* [INPUT]:
[Start of section]

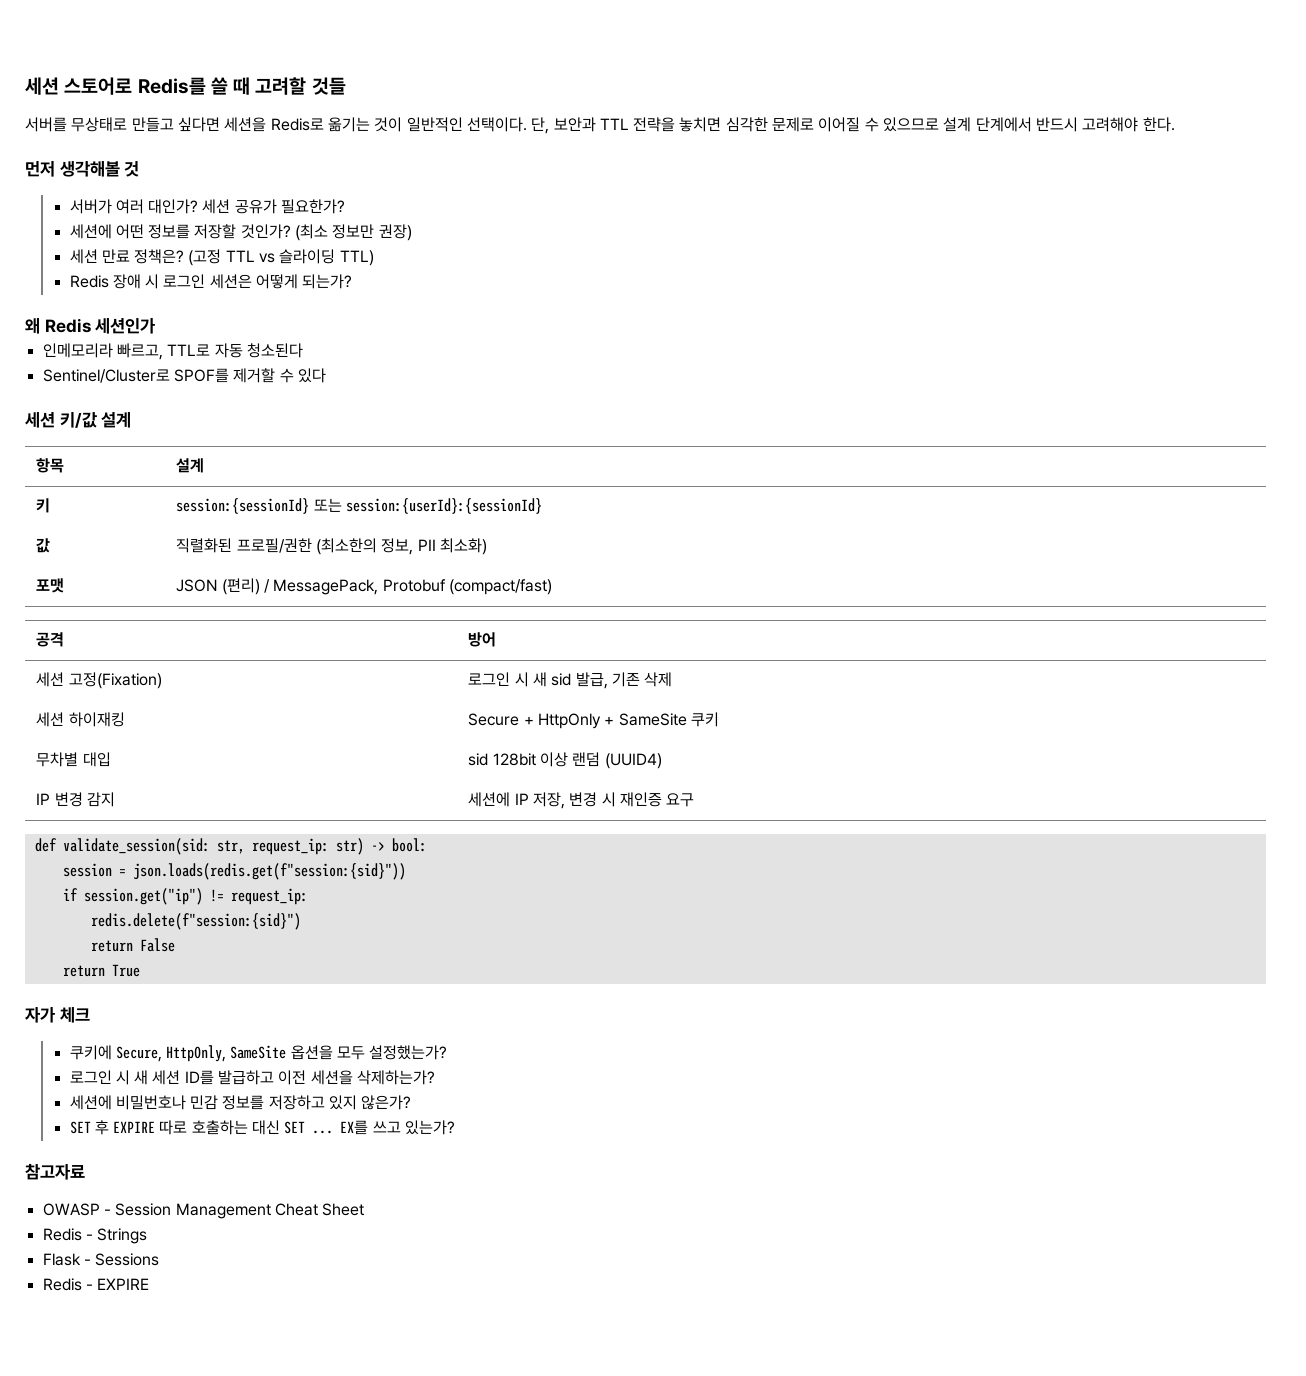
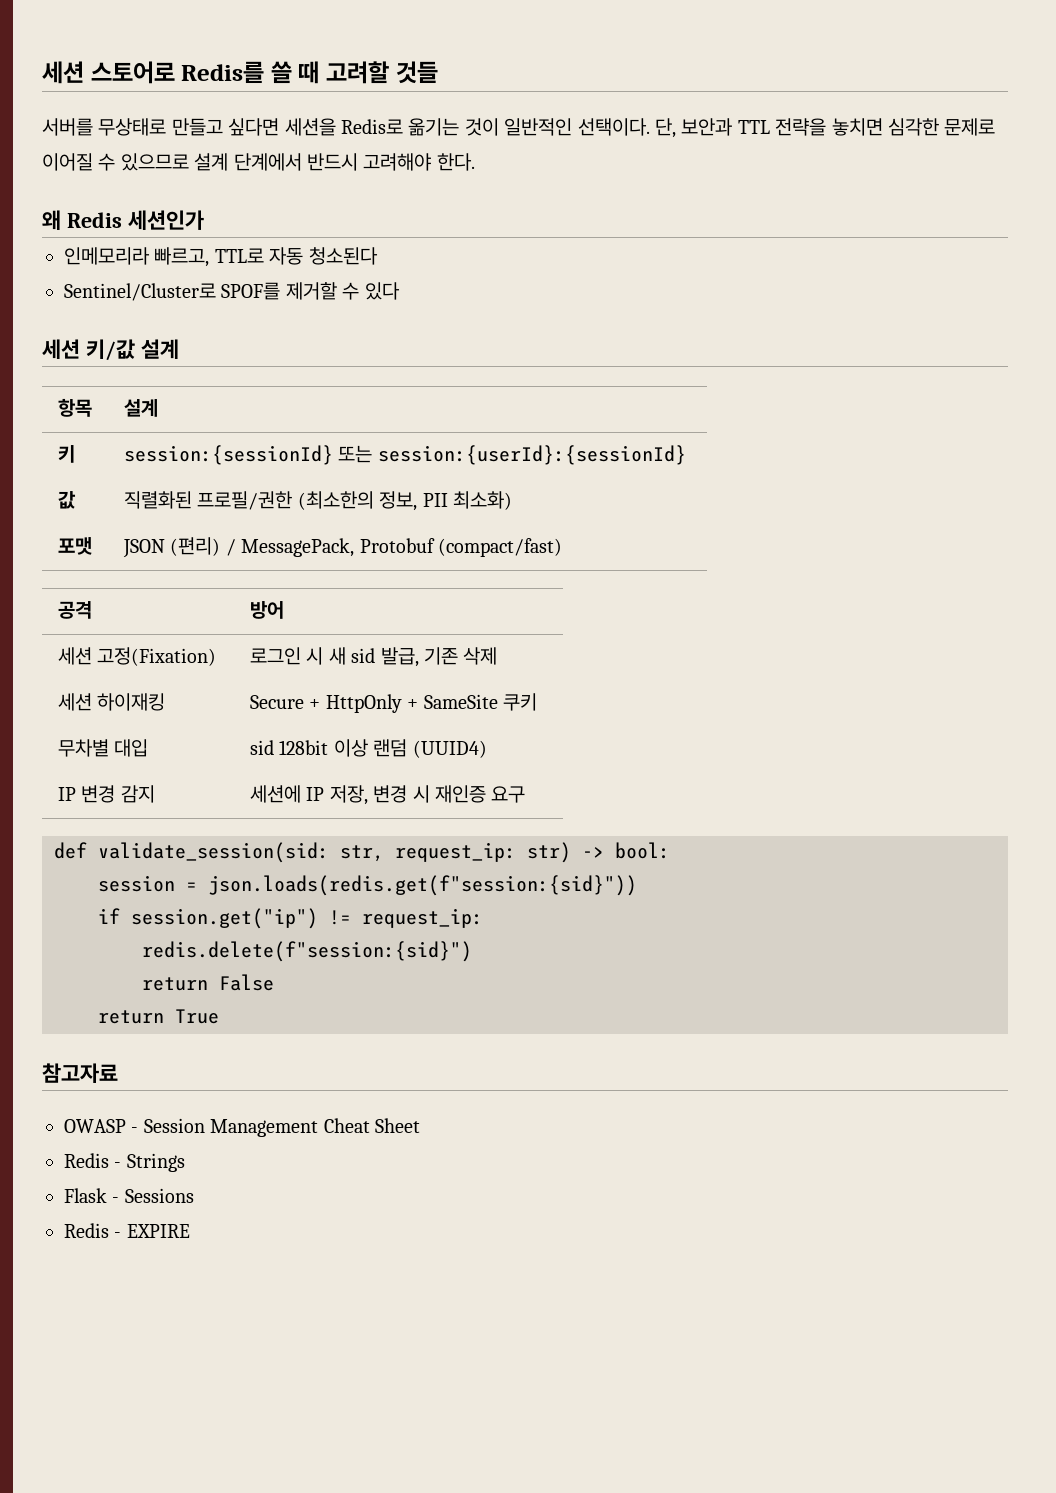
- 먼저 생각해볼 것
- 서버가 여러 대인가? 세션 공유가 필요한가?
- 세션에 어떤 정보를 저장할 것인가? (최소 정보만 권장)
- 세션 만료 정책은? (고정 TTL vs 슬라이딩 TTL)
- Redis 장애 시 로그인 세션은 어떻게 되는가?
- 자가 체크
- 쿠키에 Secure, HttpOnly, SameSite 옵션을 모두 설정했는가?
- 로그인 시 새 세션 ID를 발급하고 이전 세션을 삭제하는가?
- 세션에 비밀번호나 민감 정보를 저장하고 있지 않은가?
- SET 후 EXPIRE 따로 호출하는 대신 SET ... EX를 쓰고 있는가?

[End of section]

* [TASK DETAILS]: Leaving out only the pictures, reproduce the listing exactly.

* [ANSWER BOX]:
- 먼저 생각해볼 것
- 서버가 여러 대인가? 세션 공유가 필요한가?
- 세션에 어떤 정보를 저장할 것인가? (최소 정보만 권장)
- 세션 만료 정책은? (고정 TTL vs 슬라이딩 TTL)
- Redis 장애 시 로그인 세션은 어떻게 되는가?
- 자가 체크
- 쿠키에 Secure, HttpOnly, SameSite 옵션을 모두 설정했는가?
- 로그인 시 새 세션 ID를 발급하고 이전 세션을 삭제하는가?
- 세션에 비밀번호나 민감 정보를 저장하고 있지 않은가?
- SET 후 EXPIRE 따로 호출하는 대신 SET ... EX를 쓰고 있는가?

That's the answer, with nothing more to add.